Project

General

Profile

Feature #17342

Hash#fetch_set

Added by MaxLap (Maxime Lapointe) about 2 months ago. Updated about 1 month ago.

Status:
Feedback
Priority:
Normal
Assignee:
-
Target version:
-
[ruby-core:101232]

Description

I would like to propose adding the fetch_set method to Hash. It behaves just like fetch, but when using the default value (2nd argument or the block), it also sets the value in the Hash for the given key.

We often use the pattern cache[key] ||= calculation. This pattern however has a problem when the calculation could return false or nil, as in those case, the calculation is repeated each time.

I believe the best practice in that case is:

cache.fetch(key) { cache[key] = calculation }

With my suggestion, it would be:

cache.fetch_set(key) { calculation }

In these examples, each part is very short, so the fetch case is still clean. But as each part gets longer, the need to repeat cache[key] becomes more friction.

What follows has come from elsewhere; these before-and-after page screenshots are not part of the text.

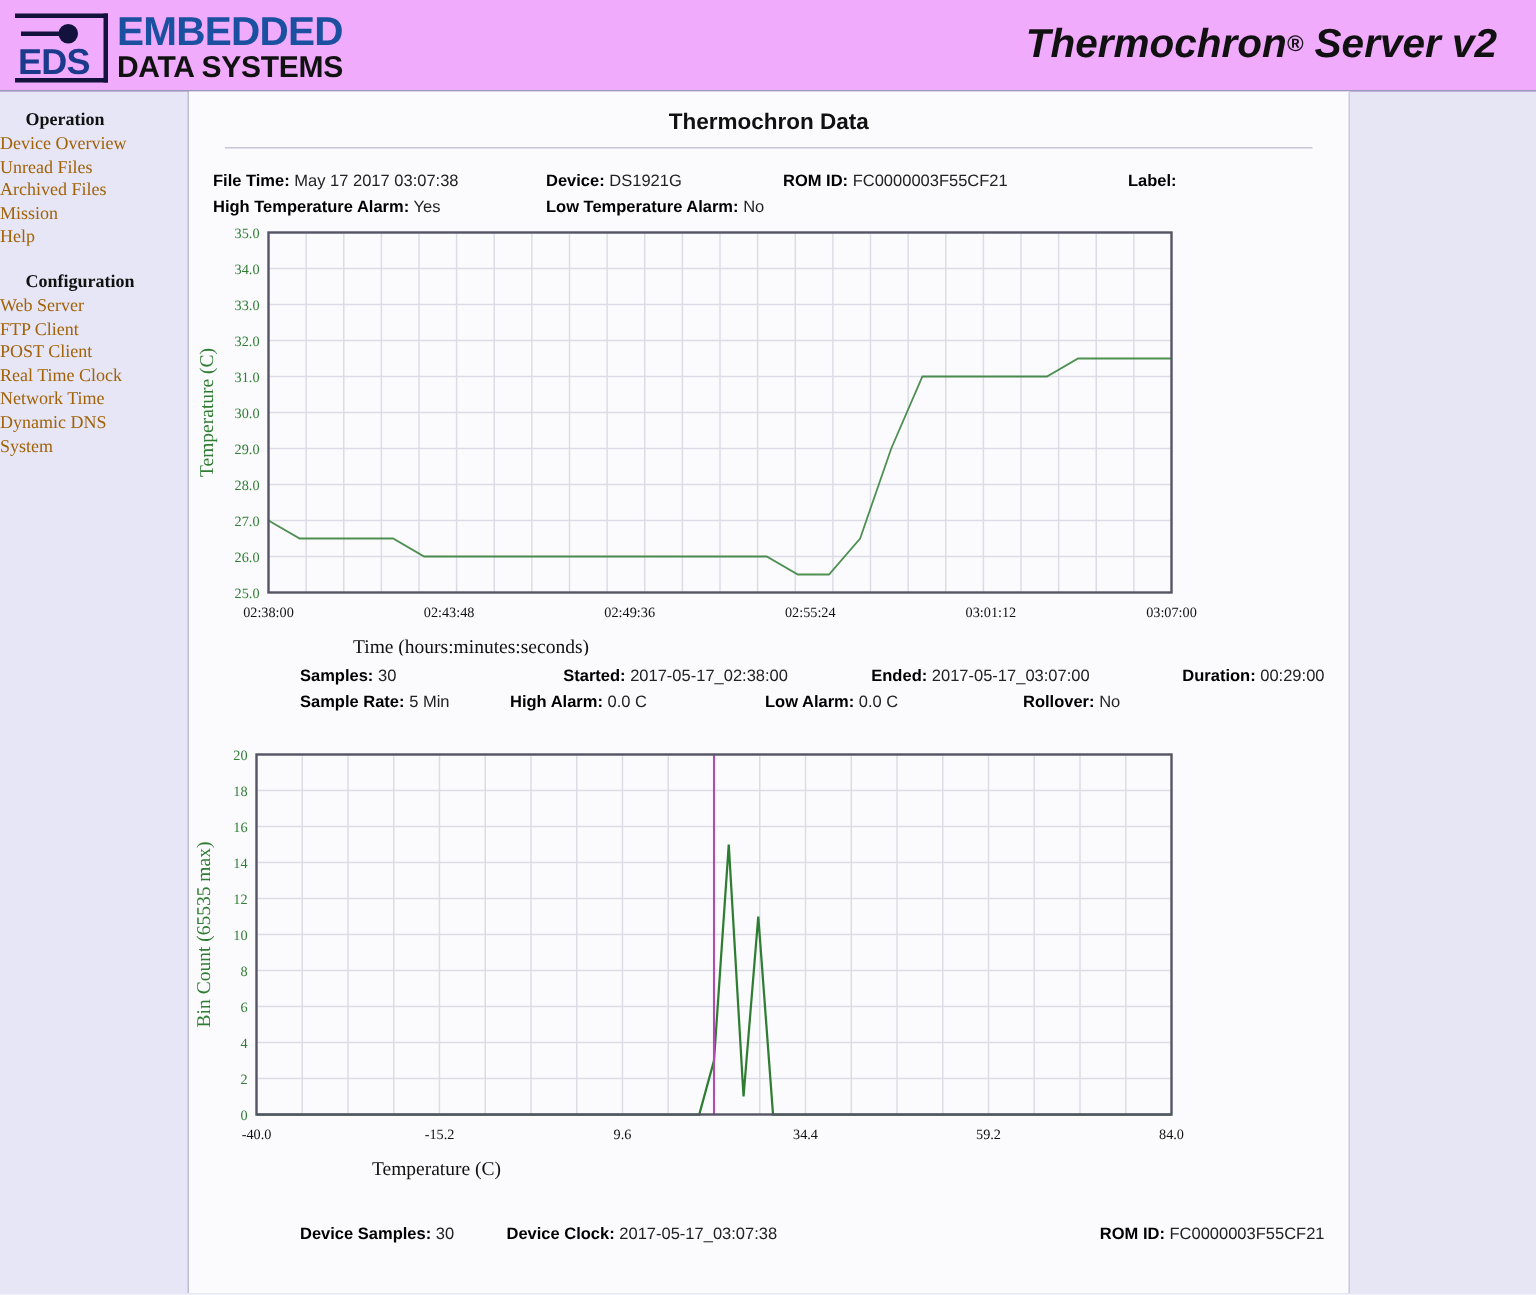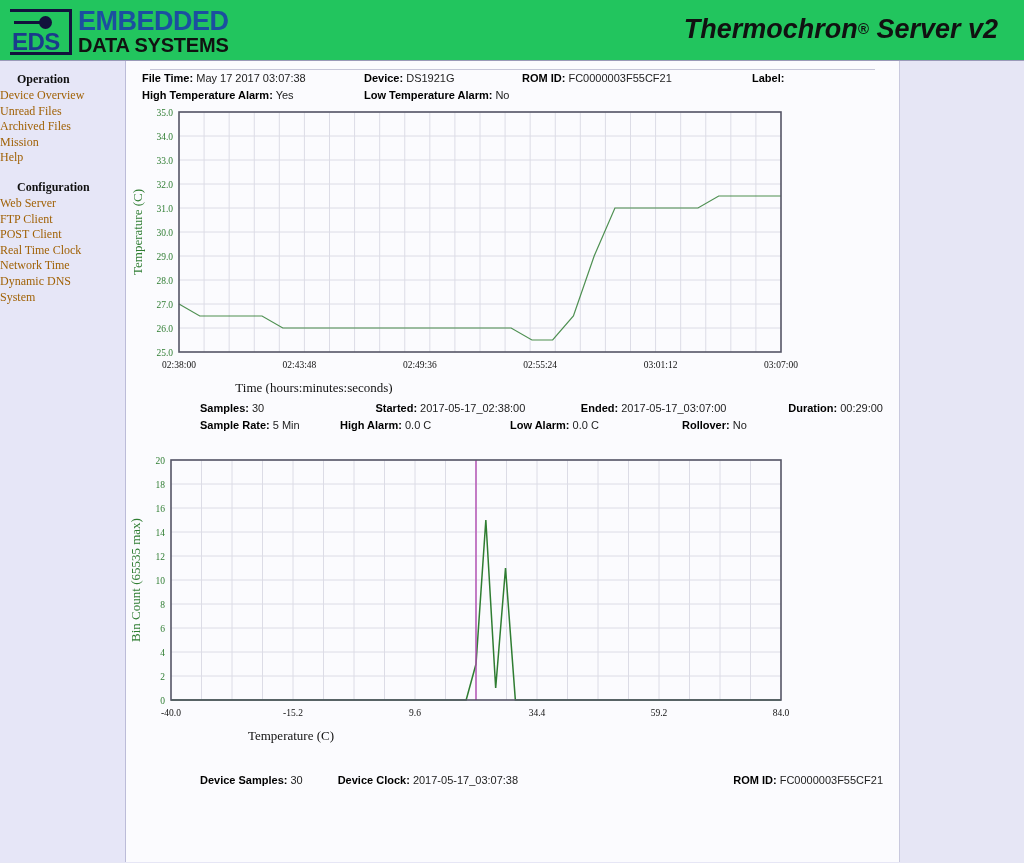"EDS" .header { background: #22c55e -> #f0abfc }
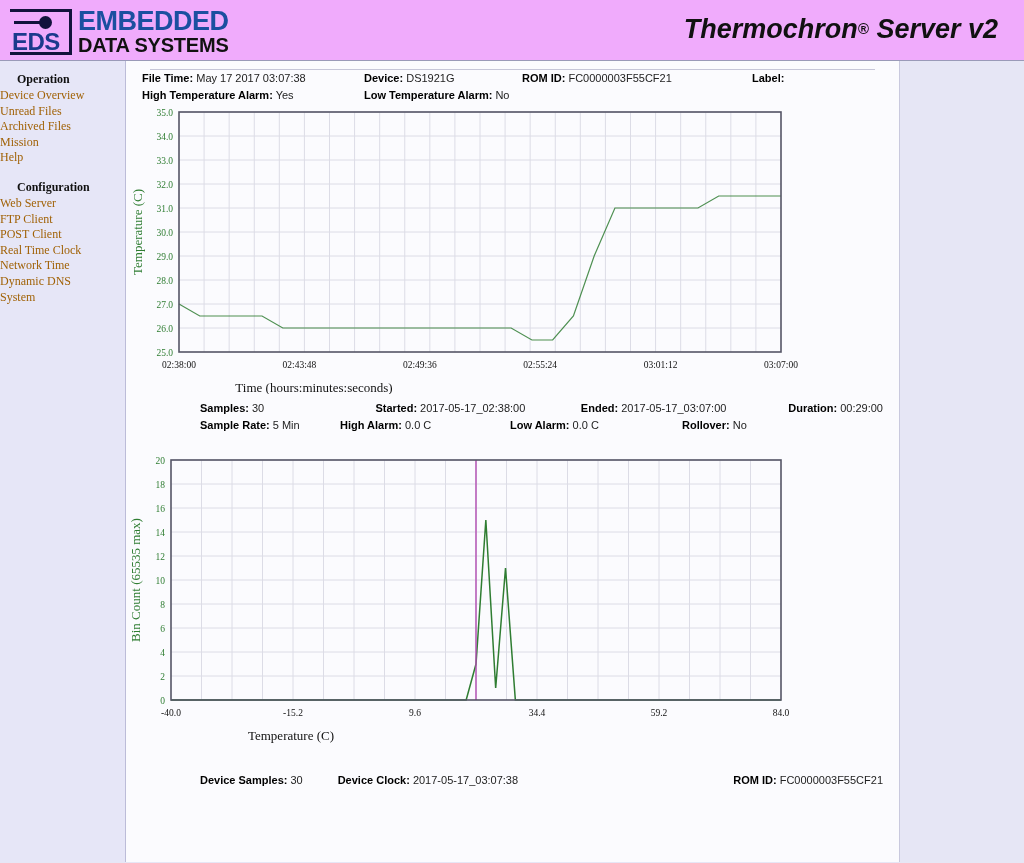"Thermochron Data" h1.page-title { html: none -> <h1>Thermochron Data</h1> }
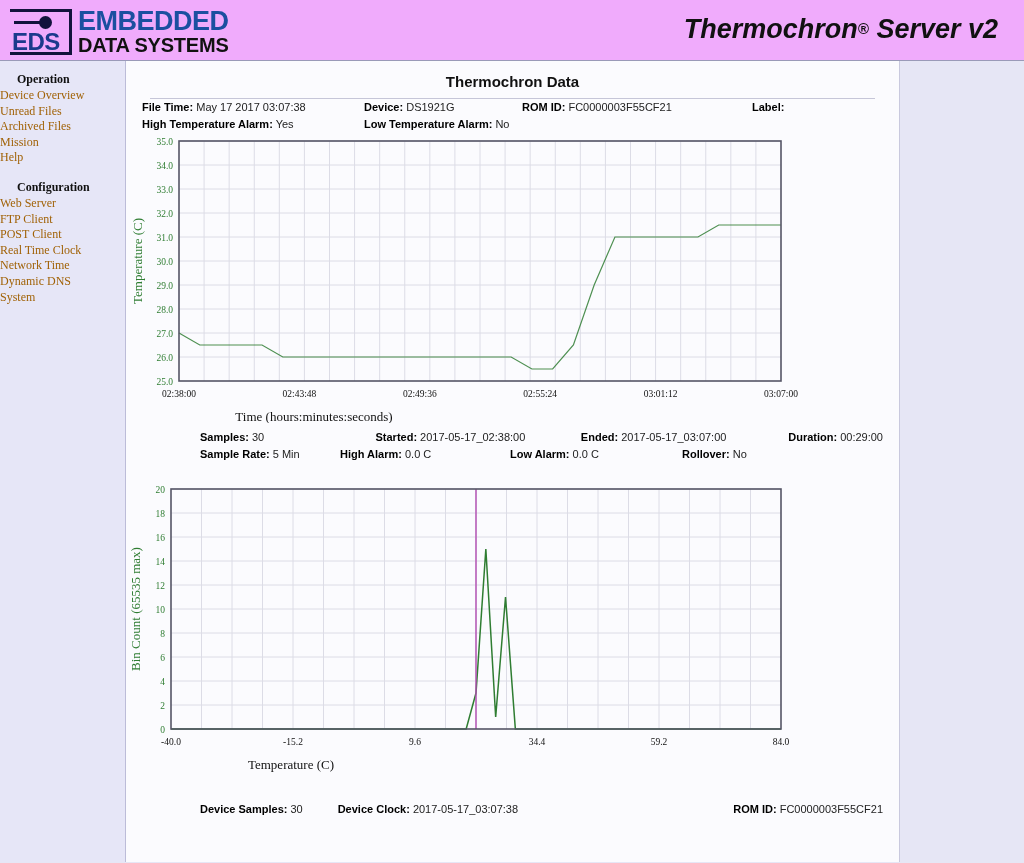"File Time: May 17 2017" .meta { margin-top: none -> 14px }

Here is a more realistic example:

# Also using the key argument to the block to avoid repeating the
# long symbol, adding some indirection
RequestStore.store.fetch(:monitor_value_is_delayed?) do |key|
  RequestStore.store[key] = !MonitorValue.where('date >= ?', Time.now - 5.minutes).exists?
end

RequestStore.store.fetch_set(:monitor_value_is_delayed?) do
  !MonitorValue.where('date >= ?', Time.now - 5.minutes).exists?
end

There is a precedent for such a method: Python has it, but with a quite confusing name: setdefault(key, default_value). This does not set a default for the whole dictionary as the name would make you think, it really just does what is proposed here. https://docs.python.org/3/library/stdtypes.html#dict.setdefault

Updated by chrisseaton (Chris Seaton) about 2 months ago

Thanks I've always wanted this feature. Whenever I write cache.fetch(key) { cache[key] = calculation } (or more often cache.fetch(key) { |k| cache[k] = calculation }) I think 'surely this pattern is worth making simpler.'

Updated by duerst (Martin Dürst) about 2 months ago

I think the feature in general is okay, but I have two concerns:

1) The name very easily suggests that the method is fetching a set, rather than fetching and setting at the same time.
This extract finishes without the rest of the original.